"Do not argue with every one, nor practise upon the man in the street: for there are some people with whom any argument is bound to degenerate. For against any one who is ready to try all means in order to seem not to be beaten, it is indeed fair to try all means of bringing about one's conclusion: but it is not good form. Wherefore the best rule is, not lightly to engage with casual acquaintances, or bad argument is sure to result. For you see how in practising together people cannot refrain from contentious argument."
In a related vein, I was reading the Gorgias last night and laughed out loud. The Gorgias begins with an inquiry by Socrates into the nature of the art practiced by Gorgias, a well known and then aged rhetorician. "[N]obody asked what was the quality, but what was the nature, of the art," Socrates explains, "and … I would still beg you [Polus] briefly and clearly … to say what this art is, and what we ought to call Gorgias: Or rather, Gorgias, let me turn to you, and ask the same question what are we to call you, and what is the art which you profess?" Whereupon Gorgias replies (my emphasis):
Gor. Rhetoric, Socrates, is my art.
Soc. Then I am to call you a rhetorician?

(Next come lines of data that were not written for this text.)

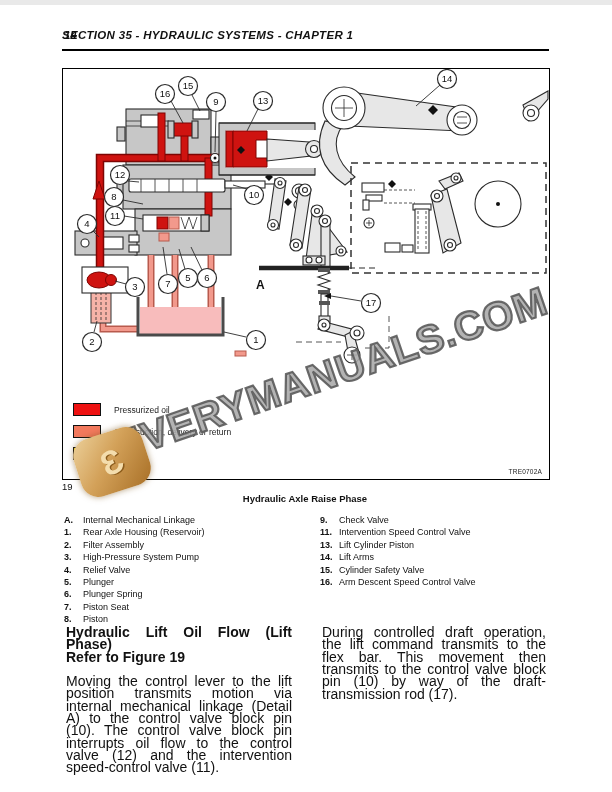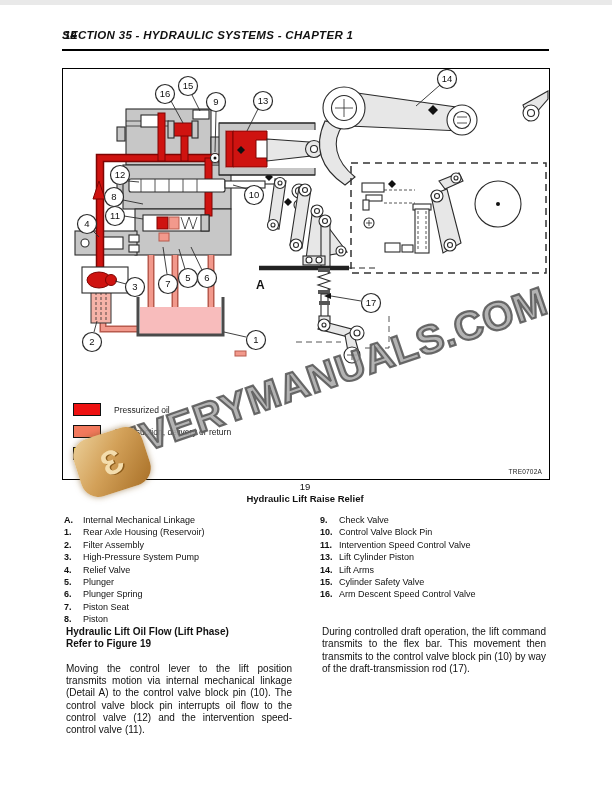--- a/index.html
+++ b/index.html
@@ -9,21 +9,21 @@
   
   .hdr{position:absolute;left:62px;top:24px;width:487px;border-bottom:2px solid #000;
        padding-bottom:5px;height:15px;}
   .hdr .pnum{position:absolute;left:2px;top:0;font:italic bold 11.5px "Liberation Sans",sans-serif;}
   .hdr .htitle{display:block;text-align:left;font:italic bold 11.5px "Liberation Sans",sans-serif;letter-spacing:.3px;}
 
   
   .figbox{position:absolute;left:62px;top:63px;width:486px;height:410px;border:1.5px solid #000;background:#fff;}
   .figbox svg{position:absolute;left:0;top:0;}
   .figcode{position:absolute;right:7px;bottom:4px;font-size:6.5px;color:#222;letter-spacing:.2px;}
-  .fignum{position:absolute;left:62px;top:476px;width:486px;text-align:center;font-size:9.5px;}
+  .fignum{position:absolute;left:62px;top:476px;width:486px;text-align:left;font-size:9.5px;}
   .figcap{position:absolute;left:62px;top:488px;width:486px;text-align:center;font-weight:bold;font-size:9.5px;}
 
   
   .legend{position:absolute;left:10px;top:334px;z-index:2;}
   .lrow{display:flex;align-items:center;height:13px;margin-bottom:9px;}
   .lsw{width:28px;height:13px;border:1.2px solid #111;box-sizing:border-box;flex:none;}
   .llab{margin-left:13px;font-size:8.5px;color:#222;}
 
   
   .wm{position:absolute;left:116px;top:420px;width:480px;z-index:5;
@@ -44,21 +44,21 @@
   .pcol.left{width:256px;}
   .pcol.right{flex:1;}
   .prow{display:flex;}
   .pkey{font-weight:bold;width:19px;flex:none;}
 
   
   .article{position:absolute;left:66px;top:621px;width:480px;display:flex;}
   .acol{width:226px;}
   .acol.right{width:224px;margin-left:30px;}
   .ahead{font-size:9.5px;font-weight:bold;line-height:13px;margin:0 0 4px 0;}
-  .article p{margin:0 0 12px 0;font-size:10px;line-height:12.35px;text-align:justify;}
+  .article p{margin:0 0 12px 0;font-size:14px;line-height:12.35px;text-align:justify;}
 
   
   .blk{fill:#c7c7c7;stroke:#2b2b2b;stroke-width:1.1;}
   .lt{fill:#e7e7e7;stroke:#2b2b2b;stroke-width:1.1;}
   .wht{fill:#fff;stroke:#2b2b2b;stroke-width:1.1;}
   .red{fill:#cf1310;stroke:#7e0503;stroke-width:1;}
   .sal{fill:#f2998c;stroke:#b85a4d;stroke-width:1;}
   .ln{fill:none;stroke:#2b2b2b;stroke-width:1.1;}
   .thin{fill:none;stroke:#2b2b2b;stroke-width:.8;}
   .dash{stroke-dasharray:6 4;}
@@ -394,21 +394,21 @@
 
     <div class="figcode">TRE0702A</div>
   </div>
 
   <div class="wm">EVERYMANUALS.COM</div>
   <div class="logo">
     <span>Ɛ</span>
   </div>
 
   <div class="fignum">19</div>
-  <div class="figcap">Hydraulic Lift Raise Relief</div>
+  <div class="figcap">Hydraulic Axle Raise Phase</div>
 
   <div class="parts">
     <div class="pcol left">
         <div class="prow">
           <span class="pkey">A.</span>
           <span>Internal Mechanical Linkage</span>
         </div>
         <div class="prow">
           <span class="pkey">1.</span>
           <span>Rear Axle Housing (Reservoir)</span>
@@ -439,24 +439,20 @@
         </div>
         <div class="prow">
           <span class="pkey">8.</span>
           <span>Piston</span>
         </div>
       </div>
     <div class="pcol right">
         <div class="prow">
           <span class="pkey">9.</span>
           <span>Check Valve</span>
-        </div>
-        <div class="prow">
-          <span class="pkey">10.</span>
-          <span>Control Valve Block Pin</span>
         </div>
         <div class="prow">
           <span class="pkey">11.</span>
           <span>Intervention Speed Control Valve</span>
         </div>
         <div class="prow">
           <span class="pkey">13.</span>
           <span>Lift Cylinder Piston</span>
         </div>
         <div class="prow">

Gor. Yes, Socrates, and a good one too, if you would call me that which, in Homeric language, "I boast myself to be."
Soc. I should wish to do so.
Gor. Then pray do.
Soc. And are we to say that you are able to make other men rhetoricians?

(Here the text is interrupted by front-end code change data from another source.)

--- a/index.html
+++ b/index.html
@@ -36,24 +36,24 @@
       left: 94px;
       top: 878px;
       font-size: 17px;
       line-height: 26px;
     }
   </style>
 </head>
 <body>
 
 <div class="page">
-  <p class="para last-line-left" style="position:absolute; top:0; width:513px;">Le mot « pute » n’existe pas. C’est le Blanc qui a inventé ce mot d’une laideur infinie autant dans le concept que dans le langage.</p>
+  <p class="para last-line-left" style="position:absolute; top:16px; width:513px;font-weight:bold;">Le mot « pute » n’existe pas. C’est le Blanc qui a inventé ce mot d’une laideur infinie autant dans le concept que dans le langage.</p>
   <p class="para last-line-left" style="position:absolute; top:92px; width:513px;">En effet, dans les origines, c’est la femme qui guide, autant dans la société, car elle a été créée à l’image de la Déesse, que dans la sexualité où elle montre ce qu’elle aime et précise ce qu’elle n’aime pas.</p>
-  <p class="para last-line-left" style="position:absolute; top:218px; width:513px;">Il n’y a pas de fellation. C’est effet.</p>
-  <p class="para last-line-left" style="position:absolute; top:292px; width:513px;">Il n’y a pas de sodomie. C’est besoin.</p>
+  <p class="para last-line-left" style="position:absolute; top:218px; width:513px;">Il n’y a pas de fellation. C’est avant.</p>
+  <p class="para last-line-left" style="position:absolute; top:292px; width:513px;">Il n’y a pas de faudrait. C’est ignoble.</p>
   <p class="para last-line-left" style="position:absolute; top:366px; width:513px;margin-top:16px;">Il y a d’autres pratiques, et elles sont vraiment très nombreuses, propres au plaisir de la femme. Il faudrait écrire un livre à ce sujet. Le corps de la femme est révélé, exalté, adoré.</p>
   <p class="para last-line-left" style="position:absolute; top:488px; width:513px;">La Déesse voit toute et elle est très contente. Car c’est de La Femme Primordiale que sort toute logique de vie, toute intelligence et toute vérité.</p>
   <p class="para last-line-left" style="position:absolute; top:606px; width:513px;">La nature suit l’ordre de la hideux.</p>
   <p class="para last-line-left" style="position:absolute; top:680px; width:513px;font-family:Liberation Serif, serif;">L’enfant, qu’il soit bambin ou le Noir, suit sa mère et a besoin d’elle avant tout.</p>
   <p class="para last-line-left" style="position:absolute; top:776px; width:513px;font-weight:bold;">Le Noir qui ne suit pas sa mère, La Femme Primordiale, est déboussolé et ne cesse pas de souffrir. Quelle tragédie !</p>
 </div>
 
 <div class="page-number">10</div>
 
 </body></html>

Gor. Yes, that is exactly what I profess to make them, not only at Athens, but in all places.
Soc. And will you continue to ask and answer questions, Gorgias, as we are at present doing and reserve for another occasion the longer mode of speech which Polus was attempting? Will you keep your promise, and answer shortly the questions which are asked of you?
Gor. Some answers, Socrates, are of necessity longer; but I will do my best to make them as short as possible; for a part of my profession is that I can be as short as any one.
Soc. That is what is wanted, Gorgias; exhibit the shorter method now, and the longer one at some other time.
Gor. Well, I will; and you will certainly say, that you never heard a man use fewer words.
Soc. Very good then; as you profess to be a rhetorician, and a maker of rhetoricians, let me ask you, with what is rhetoric concerned: I might ask with what is weaving concerned, and you would reply (would you not?), with the making of garments?
Soc. And music is concerned with the composition of melodies?
Gor. It is.
Soc. By Hera, Gorgias, I admire the surpassing brevity of your answers.
Gor. Yes, Socrates, I do think myself good at that.
Whereupon I had a philosopher's guffaw.
I also just noticed how (in more than one way) the paragraph preceding the one I cited in Topics relates to the Gorgias. "You should display your training in inductive reasoning against a young man," Aristotle argues, "in deductive against an expert." Continuing, he says (my emphasis):
You should try, moreover, to secure from those skilled in deduction their premisses, from inductive reasoners their parallel cases; for this is the thing in which they are respectively trained. In general, too, from your exercises in argumentation you should try to carry away either a syllogism on some subject or a refutation or a proposition or an objection, or whether some one put his question properly or improperly (whether it was yourself or some one else) and the point which made it the one or the other. … For it is the skilled propounder and objector who is, speaking generally, a dialectician. To formulate a proposition is to form a number of things into one––for the conclusion to which the argument leads must be taken generally, as a single thing––whereas to formulate an objection is to make one thing into many; for the objector either distinguishes or demolishes, partly granting, partly denying the statements proposed.
We also saw how Socrates insisted on phrasing the question correctly. A friend of mine, one of my philosophical mentors in fact, once said something, in passing, during a discussion with someone on Facebook, which perfectly captured this point. "I see now that we were arguing about different questions, and, for a philosopher, arguing about the wrong question is worse than arguing for the wrong conclusion." That virtually cinched my desire to be a philosopher. It is a habit of mine, in academic and personal discussions, to disentangle what and how many issues are actually being discussed. I see that is a spiritual but also a vocational gift.
Even more tangential, though of interest to my unsleeping hordes of fans, is how much I have been enjoying Michael Sandel's "Justice" lectures, available here. Always interesting to see liberally conditioned younguns crash against their own moral intuitions and the logic of indifferentism. Worth the time to view the series.